▶ YOUR OBJECTIVE: In the material below, find every line containing "user" and copy that line.

▶ WORKING DATA:

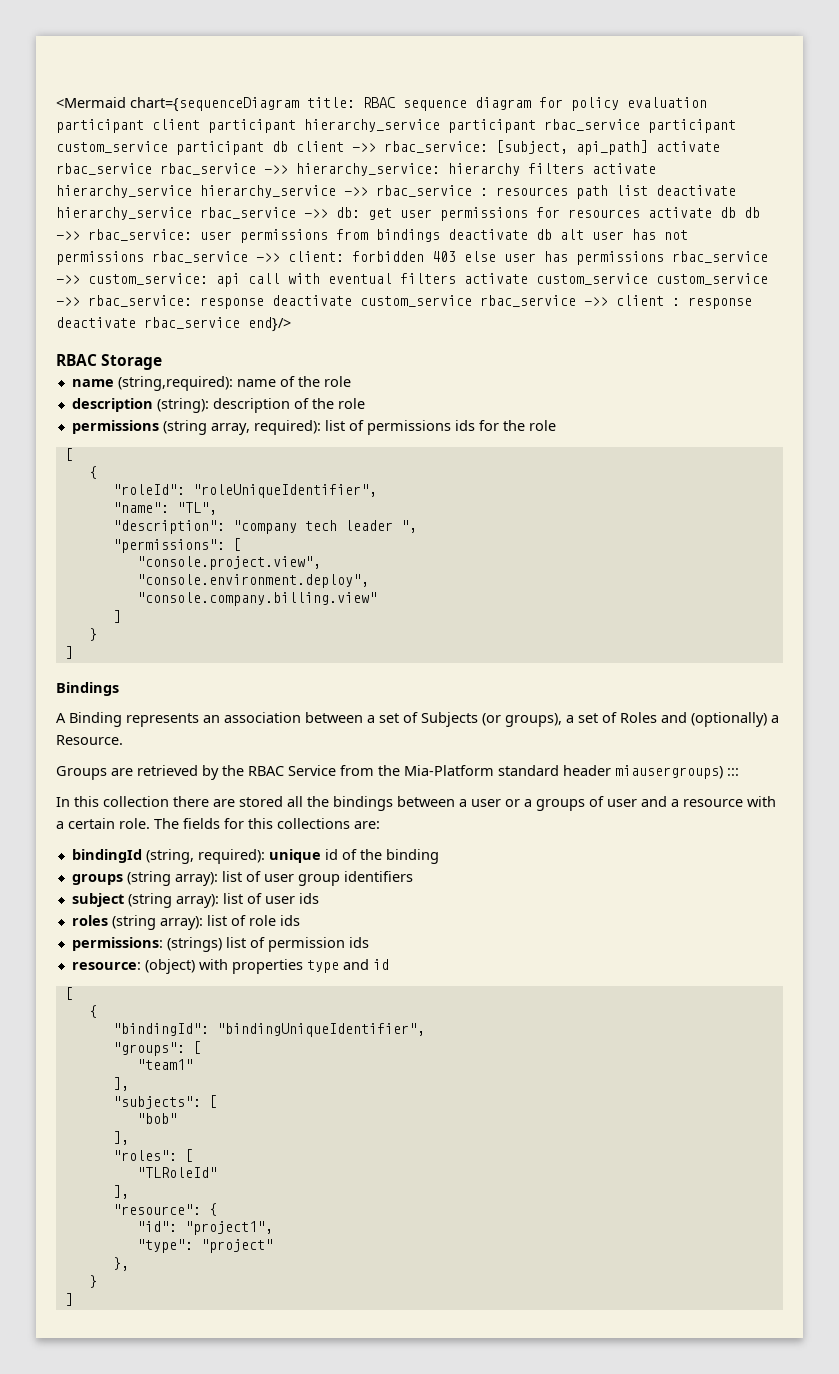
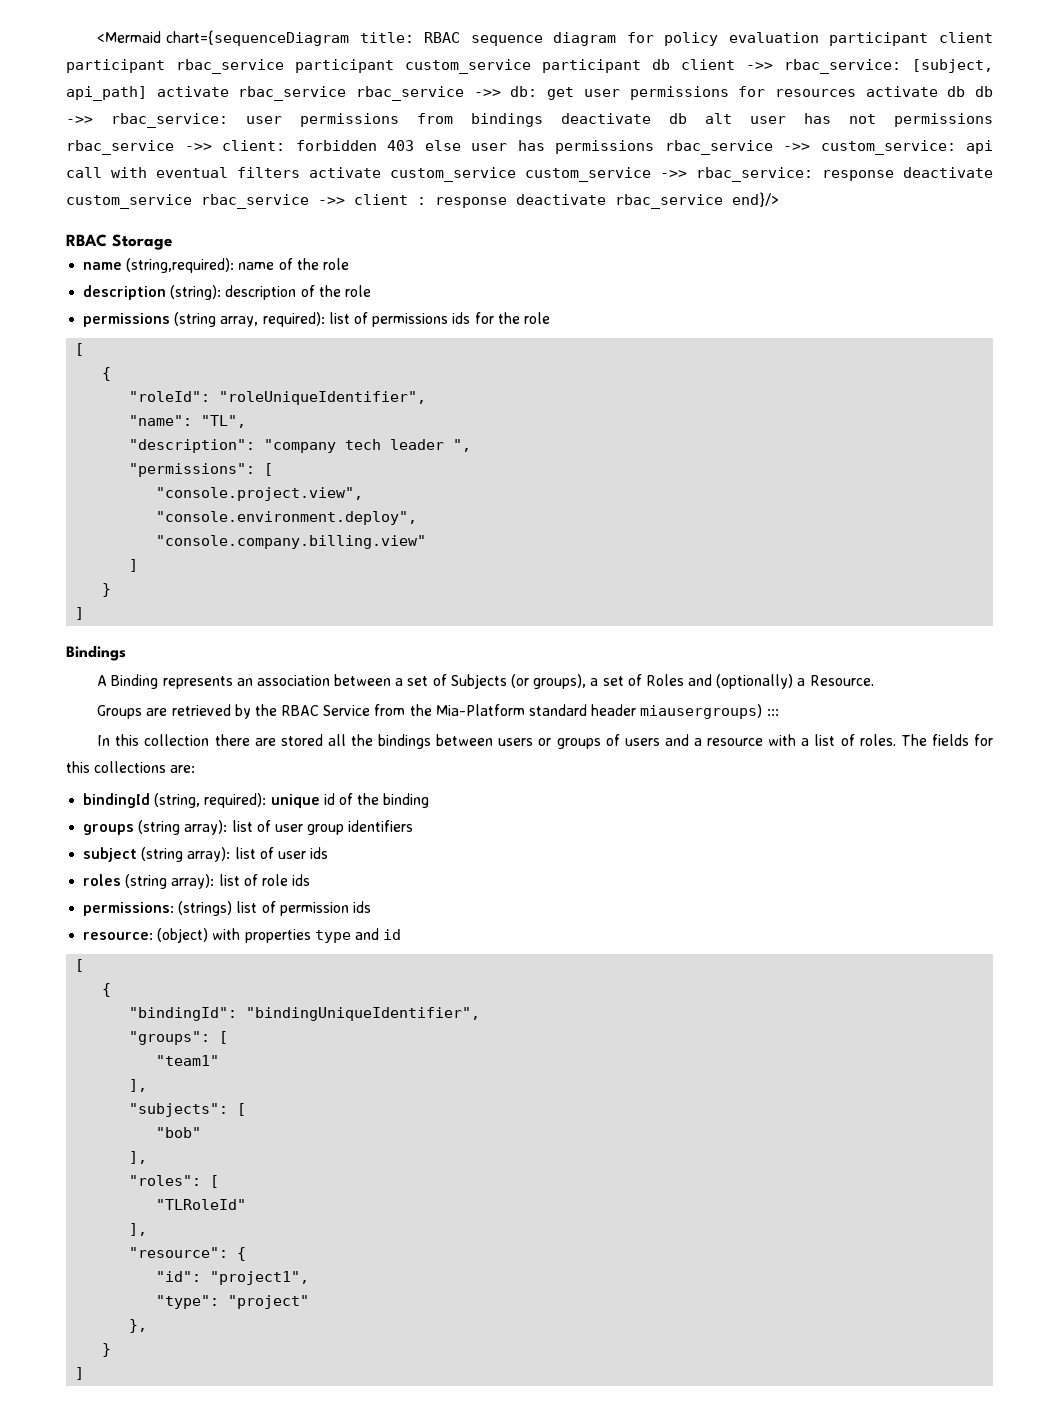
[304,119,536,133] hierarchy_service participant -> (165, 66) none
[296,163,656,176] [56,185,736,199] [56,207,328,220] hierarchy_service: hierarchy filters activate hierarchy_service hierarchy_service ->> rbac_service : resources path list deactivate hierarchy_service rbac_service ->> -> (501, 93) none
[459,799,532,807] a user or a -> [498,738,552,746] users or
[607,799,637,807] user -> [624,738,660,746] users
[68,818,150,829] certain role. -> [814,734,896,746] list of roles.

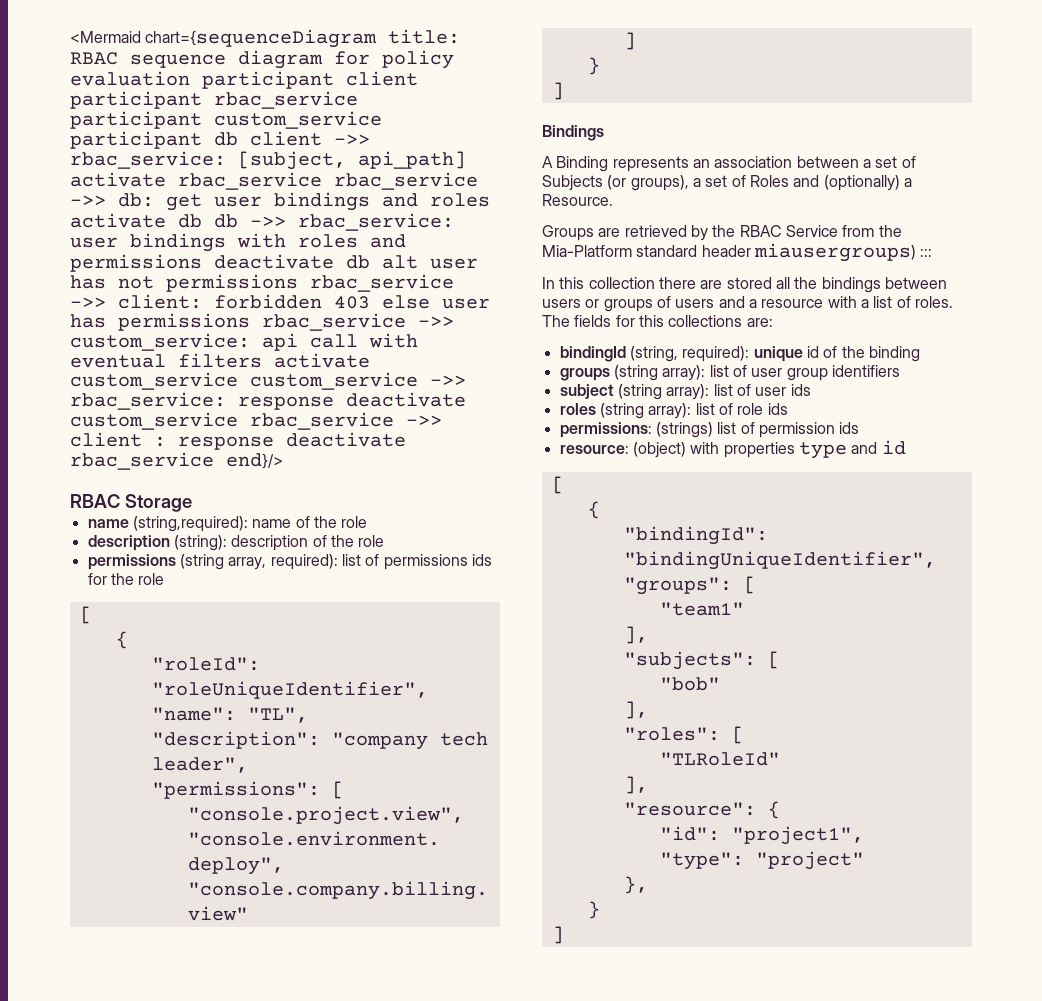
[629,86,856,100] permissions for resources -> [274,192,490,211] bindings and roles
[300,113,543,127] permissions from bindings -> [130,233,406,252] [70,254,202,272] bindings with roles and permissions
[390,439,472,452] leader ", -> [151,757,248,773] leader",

▶ TASK SOLUTION:
[459,799,532,807] a user or a -> [498,738,552,746] users or
[607,799,637,807] user -> [624,738,660,746] users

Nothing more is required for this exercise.